WHAT IS REQUIRED ->
Show every line in the entries below where the word "padding" appears.
________________________
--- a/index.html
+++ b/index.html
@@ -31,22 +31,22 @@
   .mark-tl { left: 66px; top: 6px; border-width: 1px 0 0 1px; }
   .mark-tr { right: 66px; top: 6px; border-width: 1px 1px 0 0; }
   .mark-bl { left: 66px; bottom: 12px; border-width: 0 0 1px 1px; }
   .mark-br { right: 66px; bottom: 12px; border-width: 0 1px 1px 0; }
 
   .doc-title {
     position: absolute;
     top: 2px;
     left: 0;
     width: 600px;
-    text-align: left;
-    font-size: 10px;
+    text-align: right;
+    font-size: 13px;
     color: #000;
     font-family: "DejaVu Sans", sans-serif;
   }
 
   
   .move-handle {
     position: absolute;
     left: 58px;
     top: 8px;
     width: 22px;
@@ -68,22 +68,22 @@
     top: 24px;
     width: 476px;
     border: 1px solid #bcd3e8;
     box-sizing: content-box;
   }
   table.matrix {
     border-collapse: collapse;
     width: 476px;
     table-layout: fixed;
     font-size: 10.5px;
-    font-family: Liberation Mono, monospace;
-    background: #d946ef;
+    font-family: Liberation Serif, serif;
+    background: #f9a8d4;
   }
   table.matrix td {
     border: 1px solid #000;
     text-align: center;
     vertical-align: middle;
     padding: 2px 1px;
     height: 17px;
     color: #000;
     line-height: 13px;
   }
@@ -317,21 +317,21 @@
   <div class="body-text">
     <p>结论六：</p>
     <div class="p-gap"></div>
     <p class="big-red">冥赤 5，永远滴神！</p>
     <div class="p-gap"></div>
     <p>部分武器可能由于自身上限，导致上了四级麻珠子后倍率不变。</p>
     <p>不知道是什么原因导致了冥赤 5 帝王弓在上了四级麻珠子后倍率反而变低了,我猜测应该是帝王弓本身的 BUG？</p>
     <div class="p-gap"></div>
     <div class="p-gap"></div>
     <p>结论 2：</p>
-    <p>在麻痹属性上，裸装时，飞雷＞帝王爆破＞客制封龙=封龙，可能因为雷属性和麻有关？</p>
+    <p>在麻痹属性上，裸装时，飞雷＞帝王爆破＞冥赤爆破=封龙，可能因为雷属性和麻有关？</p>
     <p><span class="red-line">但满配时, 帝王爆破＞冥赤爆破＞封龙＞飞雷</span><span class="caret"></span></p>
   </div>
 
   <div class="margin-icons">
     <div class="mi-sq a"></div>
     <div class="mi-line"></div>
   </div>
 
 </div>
________________________
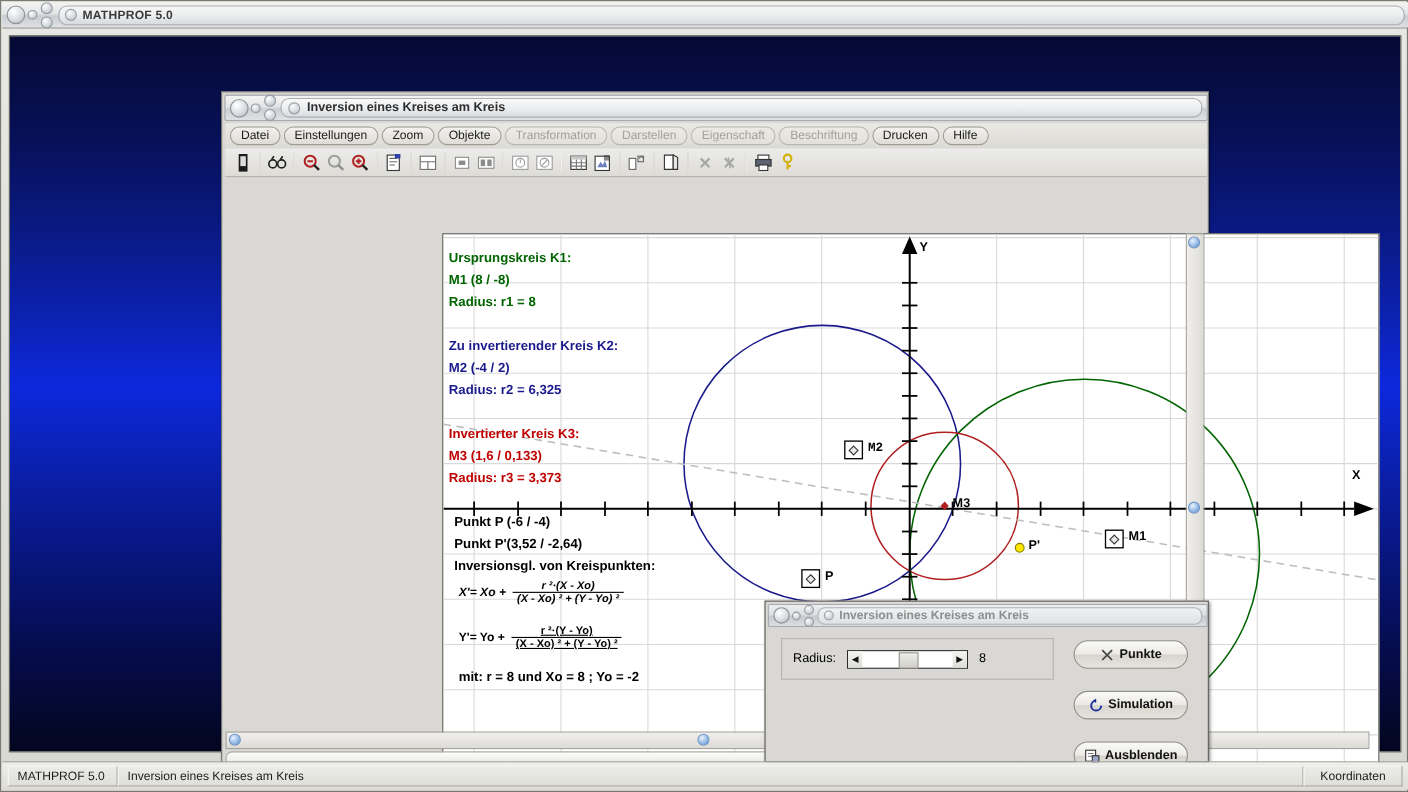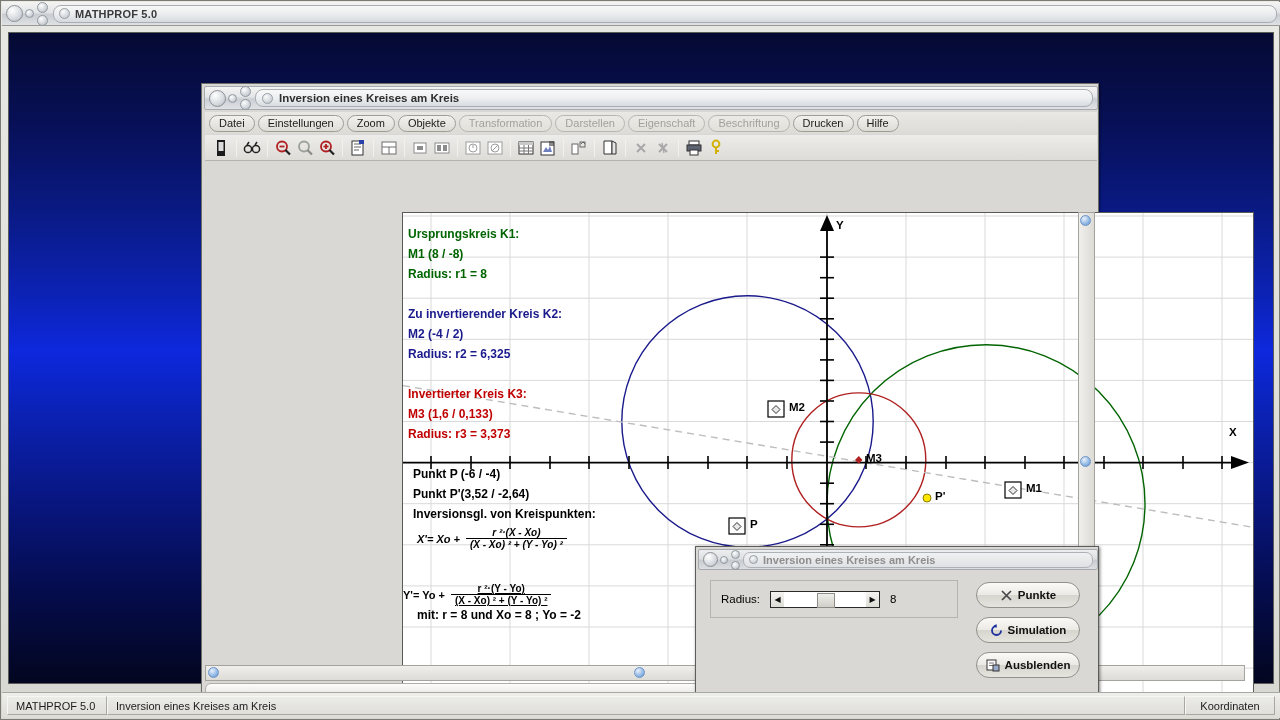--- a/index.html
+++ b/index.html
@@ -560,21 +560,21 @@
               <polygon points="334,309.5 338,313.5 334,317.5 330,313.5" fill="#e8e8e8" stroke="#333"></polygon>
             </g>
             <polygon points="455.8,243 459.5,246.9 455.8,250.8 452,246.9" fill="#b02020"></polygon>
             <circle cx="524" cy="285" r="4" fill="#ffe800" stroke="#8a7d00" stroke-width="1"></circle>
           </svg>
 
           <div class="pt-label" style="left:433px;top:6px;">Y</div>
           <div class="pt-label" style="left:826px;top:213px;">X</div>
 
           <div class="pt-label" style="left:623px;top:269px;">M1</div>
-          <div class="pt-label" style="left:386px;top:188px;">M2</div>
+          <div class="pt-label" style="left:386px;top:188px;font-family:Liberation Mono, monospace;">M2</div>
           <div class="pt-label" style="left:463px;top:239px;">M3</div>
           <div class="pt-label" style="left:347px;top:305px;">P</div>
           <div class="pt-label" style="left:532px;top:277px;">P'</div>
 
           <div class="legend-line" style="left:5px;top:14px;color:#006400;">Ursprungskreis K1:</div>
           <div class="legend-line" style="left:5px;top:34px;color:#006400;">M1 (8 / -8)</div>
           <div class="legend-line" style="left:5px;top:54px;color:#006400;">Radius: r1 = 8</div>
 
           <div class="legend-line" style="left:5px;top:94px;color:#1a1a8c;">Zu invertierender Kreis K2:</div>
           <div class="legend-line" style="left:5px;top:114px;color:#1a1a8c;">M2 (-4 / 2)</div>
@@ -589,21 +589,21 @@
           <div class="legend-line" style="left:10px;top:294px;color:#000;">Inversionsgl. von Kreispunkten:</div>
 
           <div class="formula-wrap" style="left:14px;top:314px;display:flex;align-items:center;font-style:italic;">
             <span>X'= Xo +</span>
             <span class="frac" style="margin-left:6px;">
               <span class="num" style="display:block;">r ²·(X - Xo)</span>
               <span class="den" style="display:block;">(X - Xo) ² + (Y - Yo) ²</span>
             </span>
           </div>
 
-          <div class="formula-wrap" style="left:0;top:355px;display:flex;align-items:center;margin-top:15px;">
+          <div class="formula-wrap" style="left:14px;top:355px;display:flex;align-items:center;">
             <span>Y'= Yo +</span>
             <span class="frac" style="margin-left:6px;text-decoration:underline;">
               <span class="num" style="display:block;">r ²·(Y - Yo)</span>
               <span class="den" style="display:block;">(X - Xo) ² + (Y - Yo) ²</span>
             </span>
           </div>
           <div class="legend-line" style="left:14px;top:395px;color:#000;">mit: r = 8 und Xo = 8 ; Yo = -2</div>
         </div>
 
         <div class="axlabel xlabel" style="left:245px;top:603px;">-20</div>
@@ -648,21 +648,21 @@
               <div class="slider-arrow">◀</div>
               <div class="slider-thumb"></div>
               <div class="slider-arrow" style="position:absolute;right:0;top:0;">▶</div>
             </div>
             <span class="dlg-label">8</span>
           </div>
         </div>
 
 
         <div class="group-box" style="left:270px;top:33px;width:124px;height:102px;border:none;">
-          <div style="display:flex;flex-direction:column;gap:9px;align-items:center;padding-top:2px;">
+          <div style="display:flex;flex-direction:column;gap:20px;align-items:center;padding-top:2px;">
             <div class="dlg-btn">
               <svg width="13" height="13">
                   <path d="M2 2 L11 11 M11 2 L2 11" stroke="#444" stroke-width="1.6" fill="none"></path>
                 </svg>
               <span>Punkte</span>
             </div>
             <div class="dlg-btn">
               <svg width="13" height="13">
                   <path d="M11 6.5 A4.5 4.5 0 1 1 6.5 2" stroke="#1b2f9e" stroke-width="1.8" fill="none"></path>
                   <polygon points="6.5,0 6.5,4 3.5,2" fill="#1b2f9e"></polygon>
________________________
THE ANSWER ->
     padding: 2px 1px;
-          <div style="display:flex;flex-direction:column;gap:9px;align-items:center;padding-top:2px;">
+          <div style="display:flex;flex-direction:column;gap:20px;align-items:center;padding-top:2px;">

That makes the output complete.